Handwritten digit recognizer – Andrey Lukyanenko

Introduction

One of the main differences between an aspiring data scientist and a professional is the lack of experience working on a project from the beginning to the very end. While working on my first data science job in 2017, I wanted to get such experience faster and thus started working on this pet-project. It took me a couple of months to do it, and I have learned a lot of useful and interesting skills:

how to collect, process, and manage the data;
how to use Amazon S3 for saving the data and models;
how to make a website with Flask and how to host in on Heroku. How to make in on mobile devices;
how to augment images manually;
how to implement online learning in NumPy and TensorFlow;

In 2019, I decided to make a new version. The core idea was the same, but I also added a possibility to separately recognize several drawn digits and rewrote the code for neural nets in Pytorch.

The first two versions were deployed on Heroku’s free plan, but in 2022 these plans were discontinued. I didn’t want my project to die because of nostalgia, so I developed a new version and deployed it differently. The current version has an object detection model (yolo3 written from scratch) and 12 classes (digits, other, and censored). If you want to know what does censored means, just try to draw something 😉

Initially, I considered deploying the app on Streamlit Cloud, but its computational limits were too low, so now the model is live on HuggingFace Spaces.

Now I want to share the history of these projects. I have written a blogpost in Russian about the project’s first version in detail. [Here] is a blogpost about the third version.

This is how the second version looked like:

Live project

The first project

Initial motivation

After completing the cs231n course in the spring of 2017 (as a part of a small self-study group), I wanted to do something like a final project, but with interactivity, so that anyone could use it. Also, I hoped to acquire or hone some practical skills on the way. So I have decided to try a simple project with several conditions. It would be digit recognition (a classiс problem), but training data should be collected by myself (using MNIST or CIFAR or some other data set wouldn’t be as interesting), and this should work online and be interactive - this means building a site. Additionally, I thought it would be cool if the model’s performance could change and improve based on the input.

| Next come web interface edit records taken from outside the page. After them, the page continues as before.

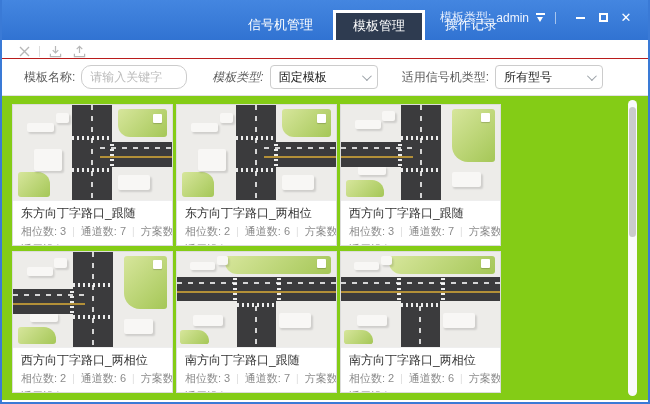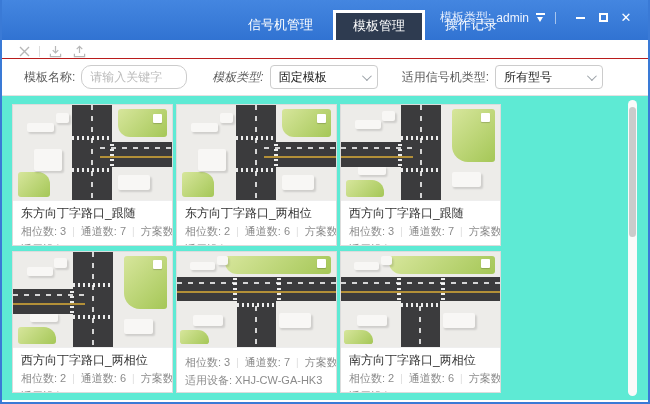--- a/index.html
+++ b/index.html
@@ -45,7 +45,7 @@
   .chevron { width:7px; height:7px; border-right:1.4px solid #9aa0a6; border-bottom:1.4px solid #9aa0a6; transform:rotate(45deg) translateY(-2px); }
 
   
-  .content { position:relative; height:304px; background:#5eead4; }
+  .content { position:relative; height:304px; background:#84cc16; }
   .card-grid { display:grid; grid-template-columns:repeat(3,161px); gap:5px 3px; padding:8px 0 0 10px; }
   .card { width:161px; height:142px; background:#fff; border:1px solid #dcdcdc; overflow:hidden; cursor:pointer; }
   .card-info { padding:4px 8px 0 8px; }

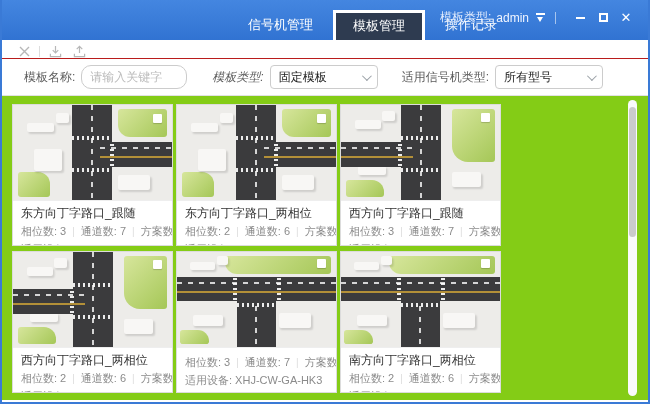--- a/index.html
+++ b/index.html
@@ -311,6 +311,7 @@
       <div class="marker"></div>
     </div>
     <div class="card-info">
+      <div class="card-title">南方向丁字路口_跟随</div>
       <div class="card-stats">
         <span>相位数: 3</span>
         <span class="stat-sep">|</span>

Setting up the basic site and collecting the data

There are several popular frameworks for Web development in Python; I was familiar only with Flask and decided to try it. It turned out to be quite easy to set up a basic site. Making a canvas for drawing turned out to be more challenging. In the end, I have found a code on Github which was simple enough, and it worked after some modifications. So the site had only canvas, radio buttons for selecting the digit, and buttons to save the digit and clear the canvas. Now the question was: where should the digits be saved. A good idea would be to save them online, but Heroku (I hosted the site there) doesn’t allow saving new files (only temporarily). I decided to upload images to Amazon.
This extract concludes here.